> An insane programmer can set LMUL to a value higher than 1, making vector inst...

dsharlet · on Sept 4, 2023

> The only case I can currently fore see where using LMUL=1 and manually unrolling instead will likely be always beneficial is vrgather operations that don't need to cross between registers in a register group (e.g. byte swapping).

What about algorithms where register pressure is an issue?

I think the problem with LMUL is it assumes that you always want to unroll the innermost dimension (where the vector loads are stride 1). That's usually, the last dimension I try to unroll, if there are any registers left over. If there is any sharing of data across any other dimension in the algorithm, it's better to tile/unroll those first.

Of course, for a simple algorithm, there will be registers left over. But I think more interesting algorithms will struggle on RVV if you must use LMUL > 1 for performance.
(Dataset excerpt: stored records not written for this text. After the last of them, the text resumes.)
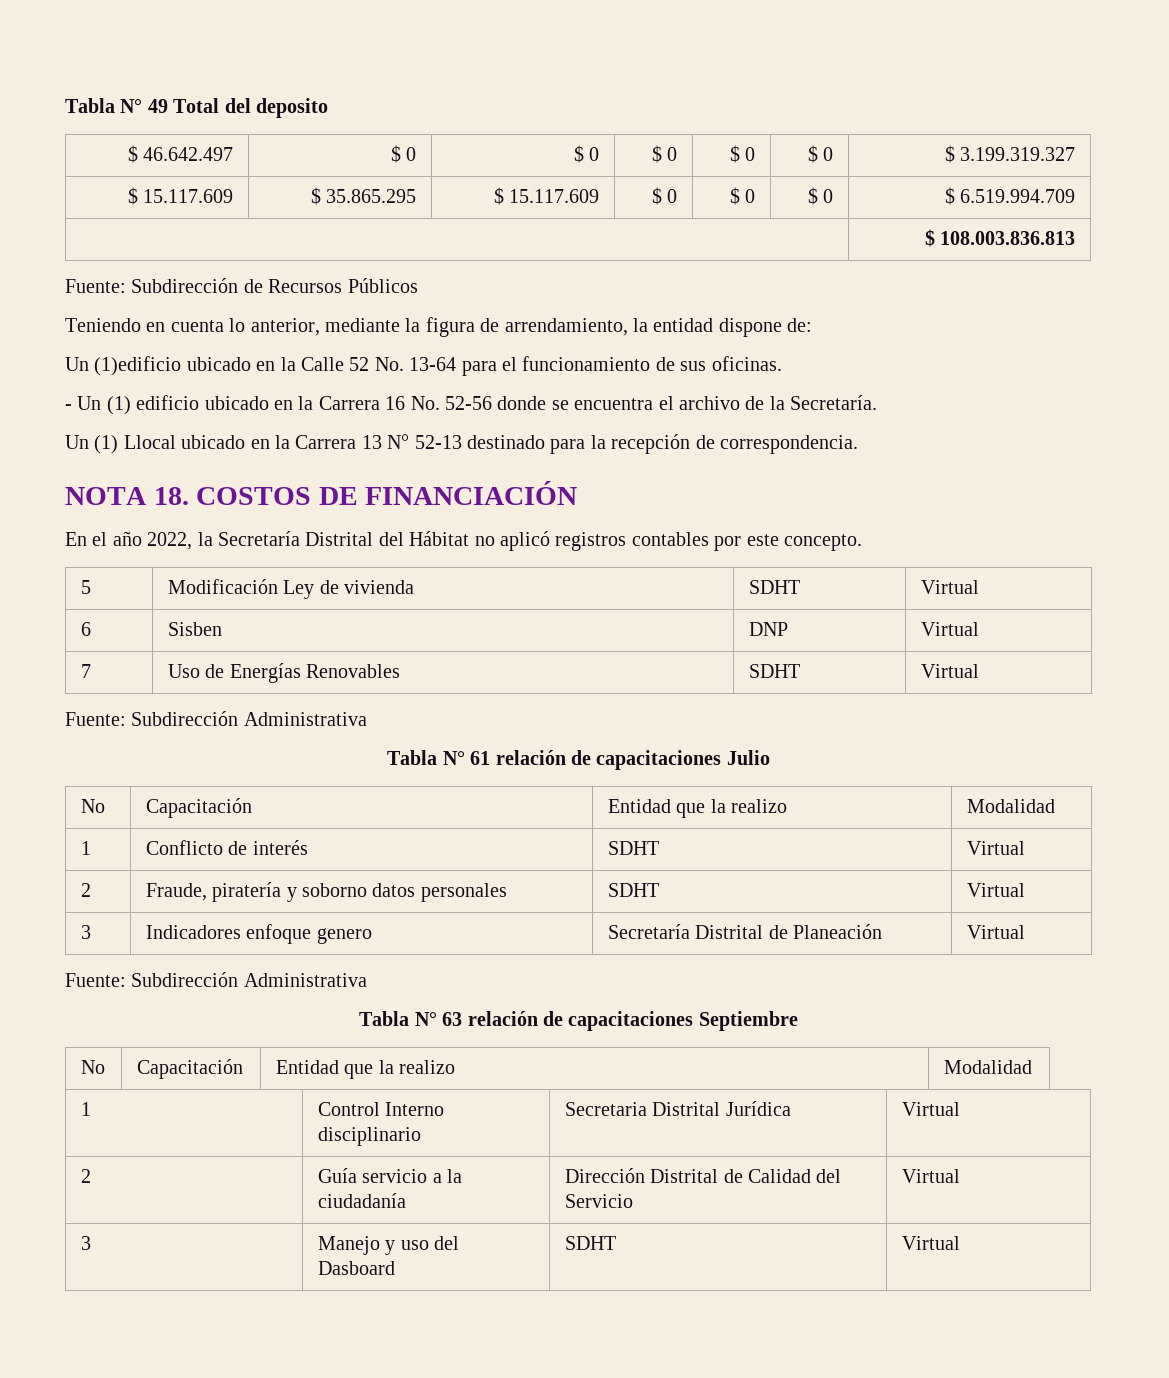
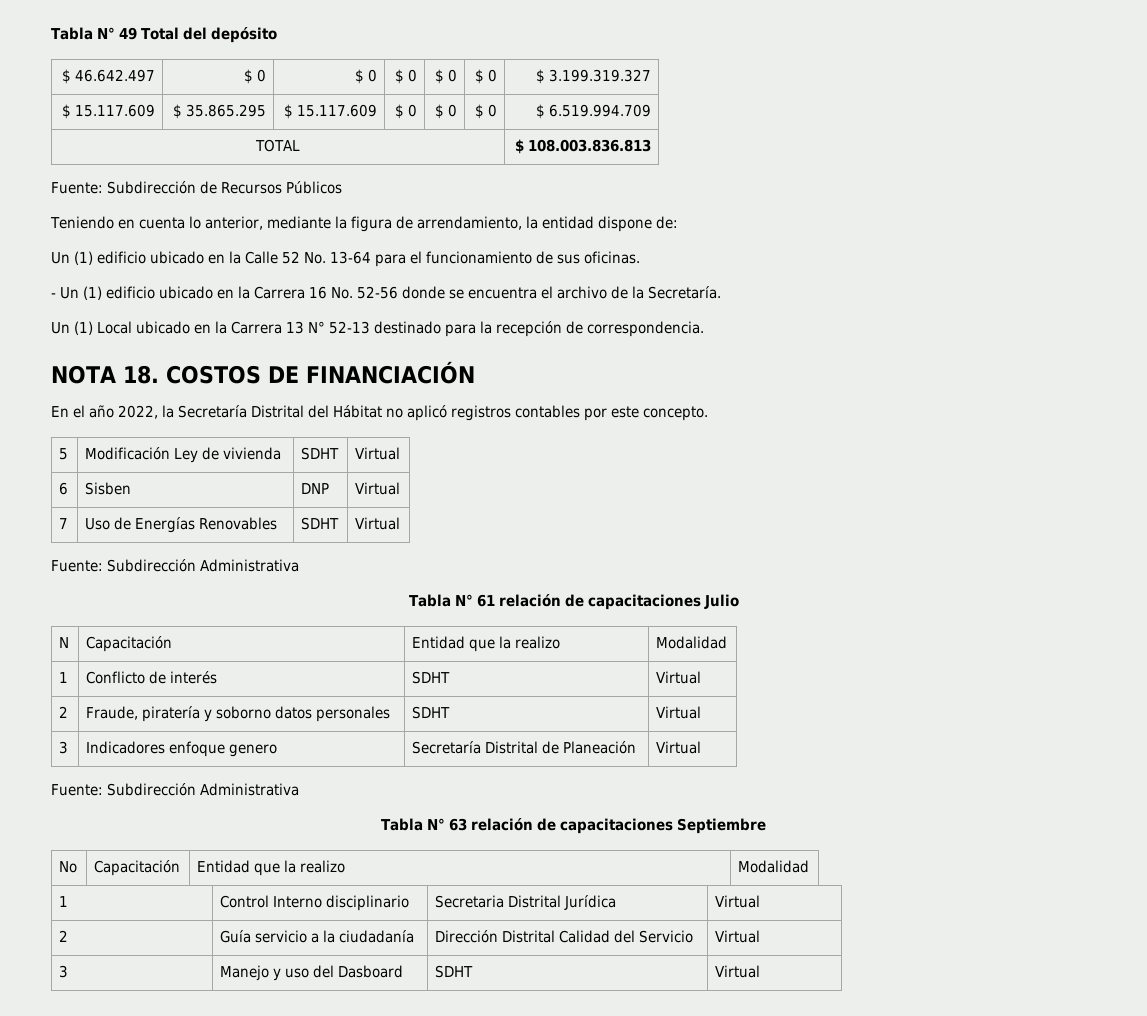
- Tabla N° 49 Total del deposito
+ Tabla N° 49 Total del depósito
- | $ 108.003.836.813
+ TOTAL | $ 108.003.836.813
- Un (1)edificio ubicado en la Calle 52 No. 13-64 para el funcionamiento de sus oficinas.
+ Un (1) edificio ubicado en la Calle 52 No. 13-64 para el funcionamiento de sus oficinas.
- Un (1) Llocal ubicado en la Carrera 13 N° 52-13 destinado para la recepción de correspondencia.
+ Un (1) Local ubicado en la Carrera 13 N° 52-13 destinado para la recepción de correspondencia.
  Tabla N° 61 relación de capacitaciones Julio
- No | Capacitación | Entidad que la realizo | Modalidad
+ N | Capacitación | Entidad que la realizo | Modalidad
- 2 | Guía servicio a la ciudadanía | Dirección Distrital de Calidad del Servicio | Virtual
+ 2 | Guía servicio a la ciudadanía | Dirección Distrital Calidad del Servicio | Virtual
adgjlsfhk1 · on Sept 5, 2023

My favorite example of big LMUL is matmul. You can do an entire gemm microkernel in like 8 instructions with LMUL=4 by using an 7x4 kernel. You have 32 that turn into 8 registers with LMUL=4, 7 of which end up storing your C values, 1 stores your A values and you put the B values in scalar registers. Thus your entire kernel ends up being 1 4 wide vector load load and 7 4x wide FMA instructions.
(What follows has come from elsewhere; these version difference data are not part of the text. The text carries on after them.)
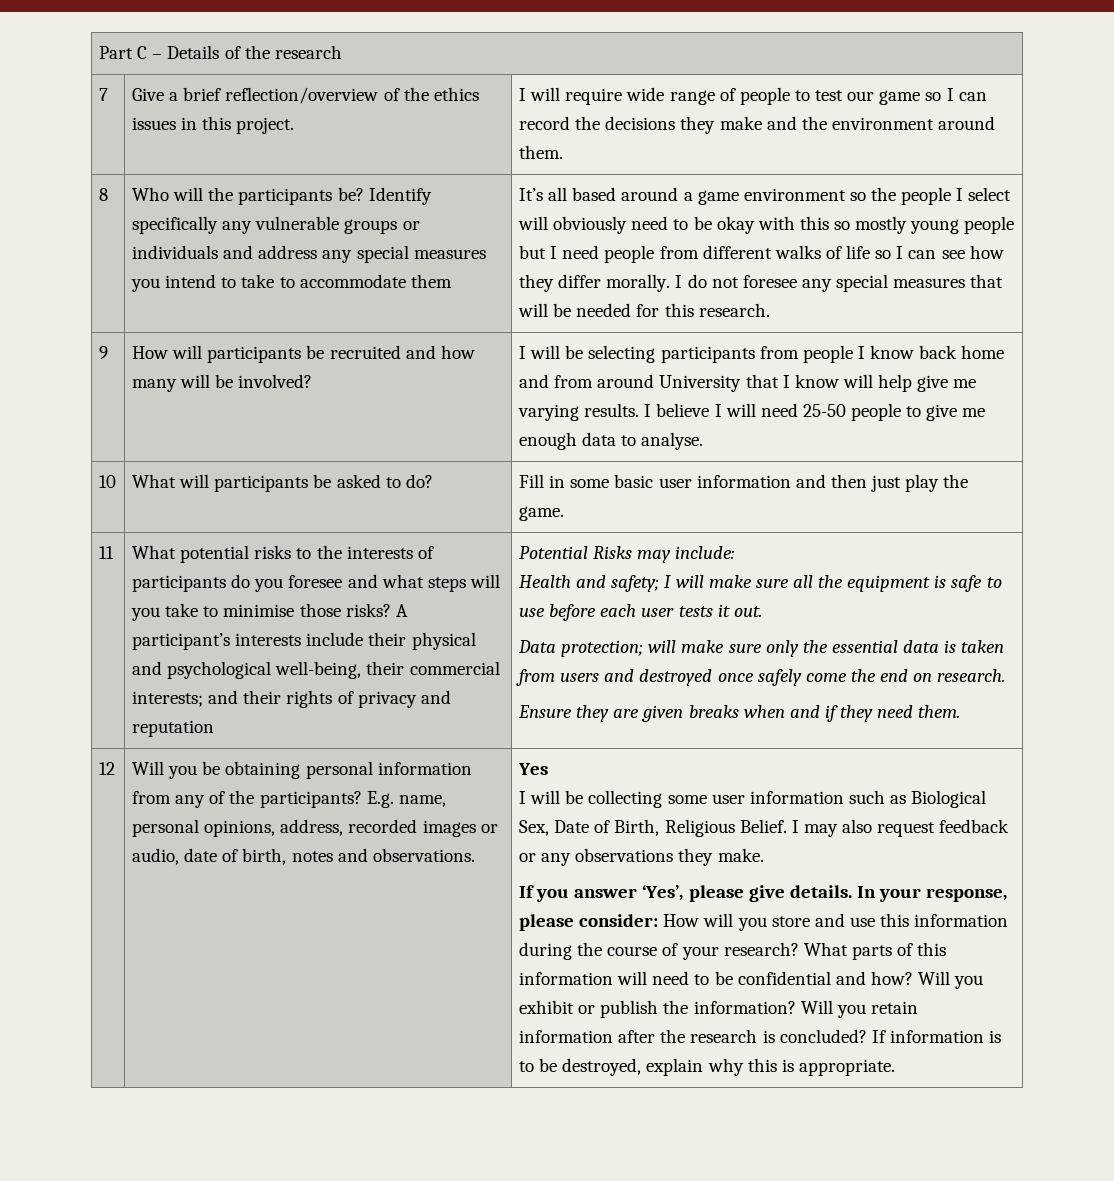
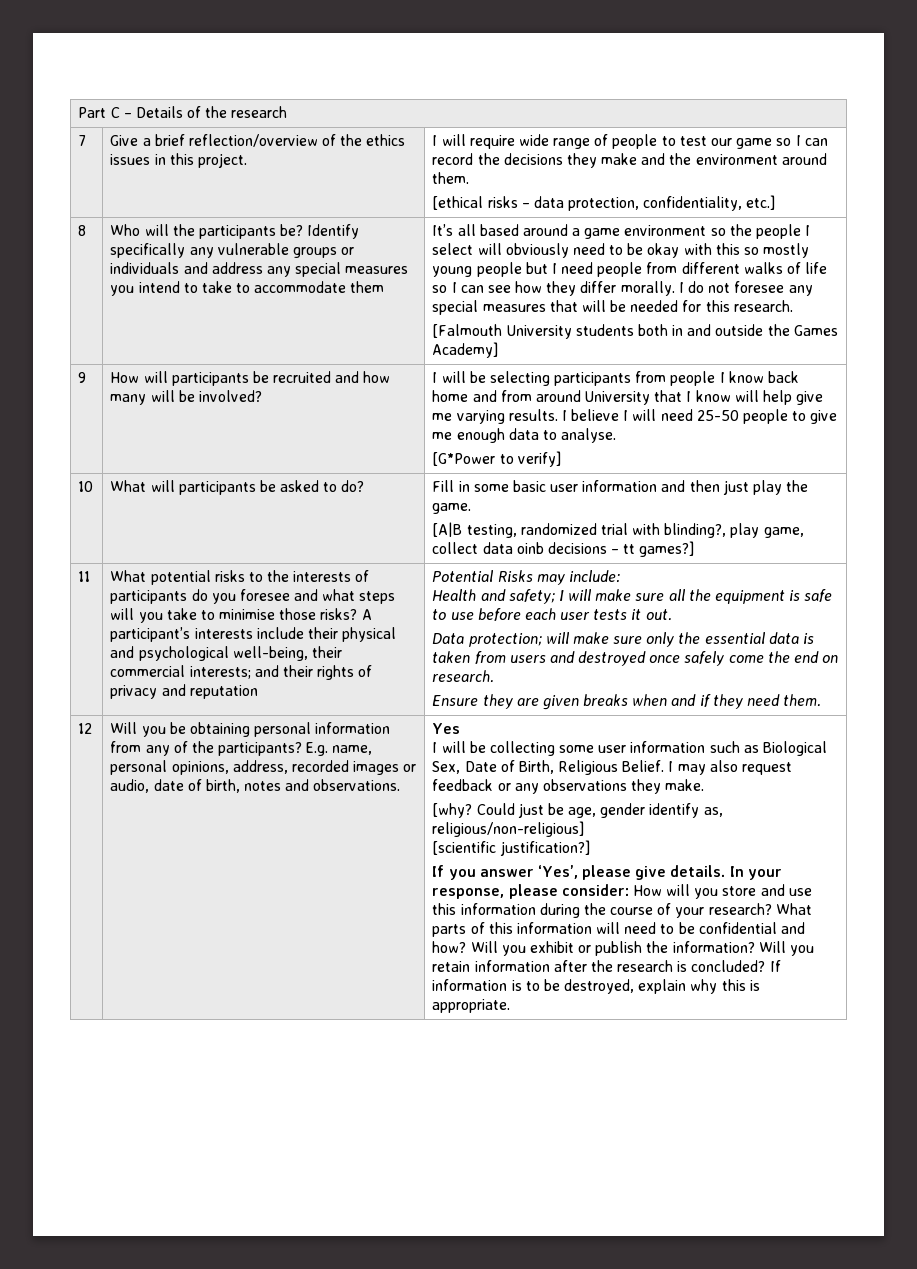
+ [ethical risks – data protection, confidentiality, etc.]
+ [Falmouth University students both in and outside the Games Academy]
+ [G*Power to verify]
  10 | What will participants be asked to do? | Fill in some basic user information and then just play the game.
+ [A|B testing, randomized trial with blinding?, play game, collect data oinb decisions – tt games?]
+ [why? Could just be age, gender identify as, religious/non-religious]
+ [scientific justification?]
camel-cdr · on Sept 4, 2023

> What about algorithms where register pressure is an issue

Then you'll probably saturate the processor without using a larger LMUL, but I think many algorithms can work with LMUL=2, without running out of registers.

brucehoult · on Sept 5, 2023

LMUL (and especially fractional LMUL) isn't for performance, it's for kernels with mixed-element sizes, to maximise the number of variables (and elements) you can keep in registers without spilling.
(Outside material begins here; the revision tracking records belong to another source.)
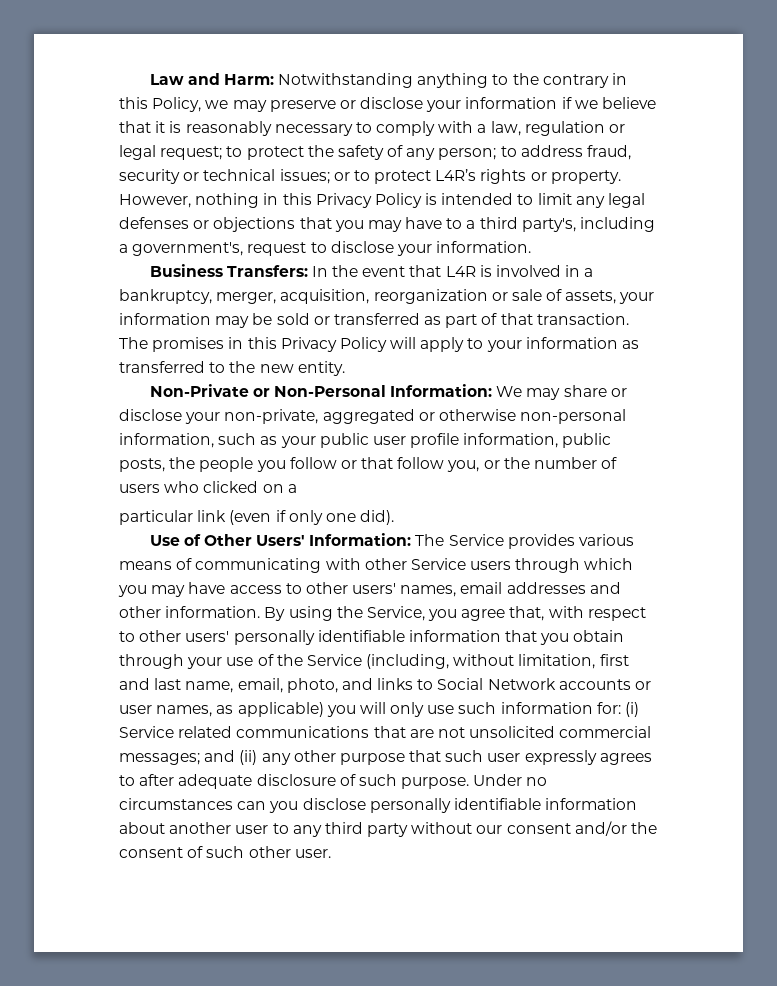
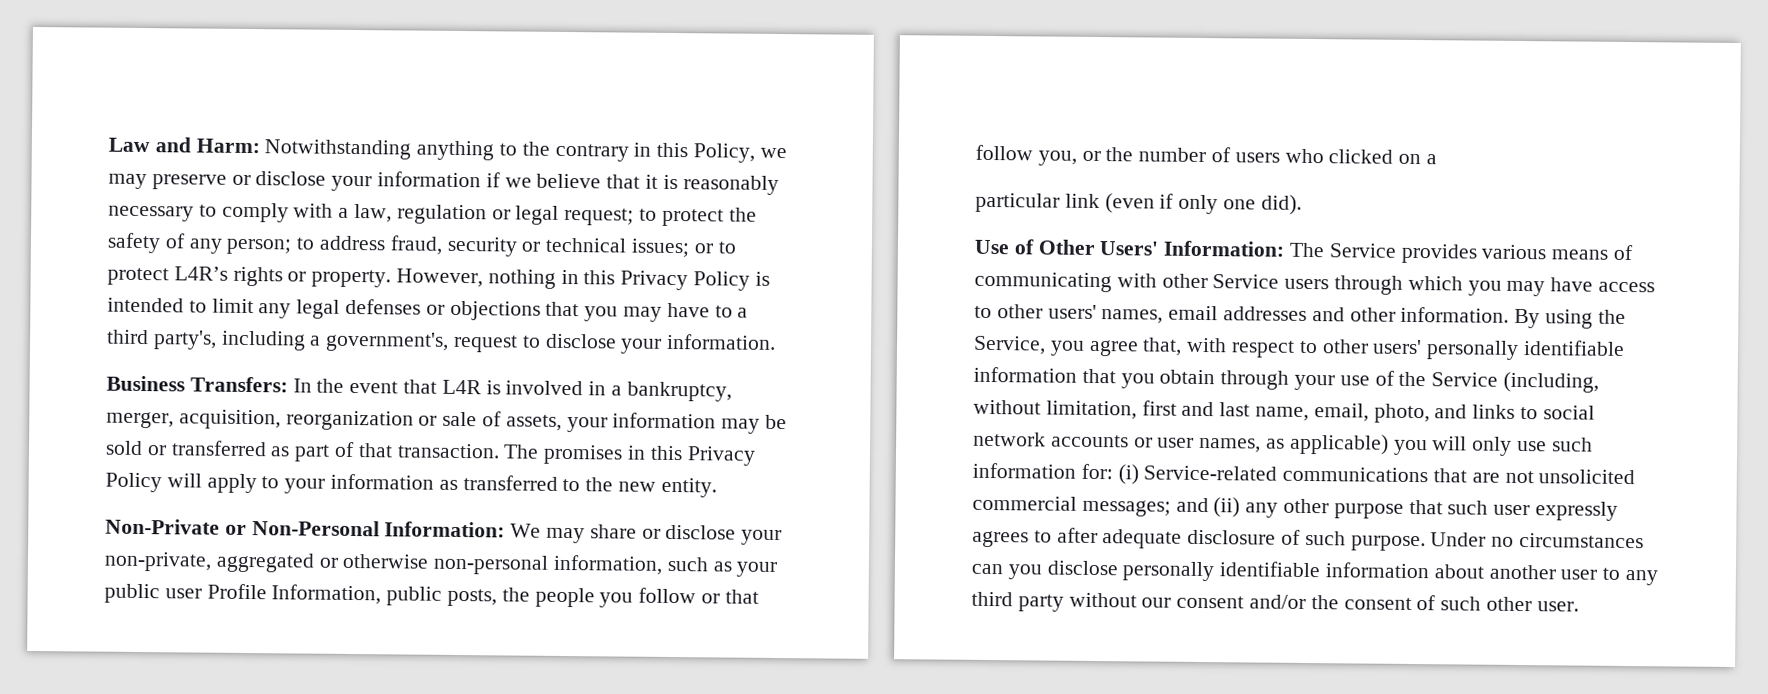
- Non-Private or Non-Personal Information: We may share or disclose your non-private, aggregated or otherwise non-personal information, such as your public user profile information, public posts, the people you follow or that follow you, or the number of users who clicked on a
+ Non-Private or Non-Personal Information: We may share or disclose your non-private, aggregated or otherwise non-personal information, such as your public user Profile Information, public posts, the people you follow or that follow you, or the number of users who clicked on a
- By using the Service, you agree that, with respect to other users' personally identifiable information that you obtain through your use of the Service (including, without limitation, first and last name, email, photo, and links to Social Network accounts or user names, as applicable) you will only use such information for:
+ By using the Service, you agree that, with respect to other users' personally identifiable information that you obtain through your use of the Service (including, without limitation, first and last name, email, photo, and links to social network accounts or user names, as applicable) you will only use such information for:
- (i) Service related communications that are not unsolicited commercial messages;
+ (i) Service-related communications that are not unsolicited commercial messages;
Being able to use LMUL as a way to get the effect of unrolling and hide the pointer bumps and loop control on simple loops on narrow processors, without expanding the code, is just a bonus.

RaisingSpear · on Sept 5, 2023

> The only case I can currently fore see where using LMUL=1 and manually unrolling instead will likely be always beneficial is vrgather operations that don't need to cross between registers in a register group (e.g. byte swapping).

This is somewhat of a major problem with some kernels. RVV is quite spartan in the permute options it offers, often forcing you to use vrgather for many things. And as you suggest, vrgather doesn't scale well, so sticking to LMUL=1 seems sensible in a lot of cases. (this will also be a problem for RISC-V implementations that aim for longer vectors)

Honestly LMUL>1 could be more useful if more permute instructions were offered, particularly a restricted shuffle (like VPSHUFB on AVX or TBLQ on SVE2.1).

Stuff like vector constants can be more costly with LMUL>1, since they must consume more than one register.

On big cores, the only benefit LMUL>1 gives (other than design concepts like how widen work, or shuffling across vectors etc) is a code size reduction. Which is quite a dubious benefit for a somewhat complex feature.

Maybe smaller cores can extract more out of it, but it's not something I'm too knowledgeable about.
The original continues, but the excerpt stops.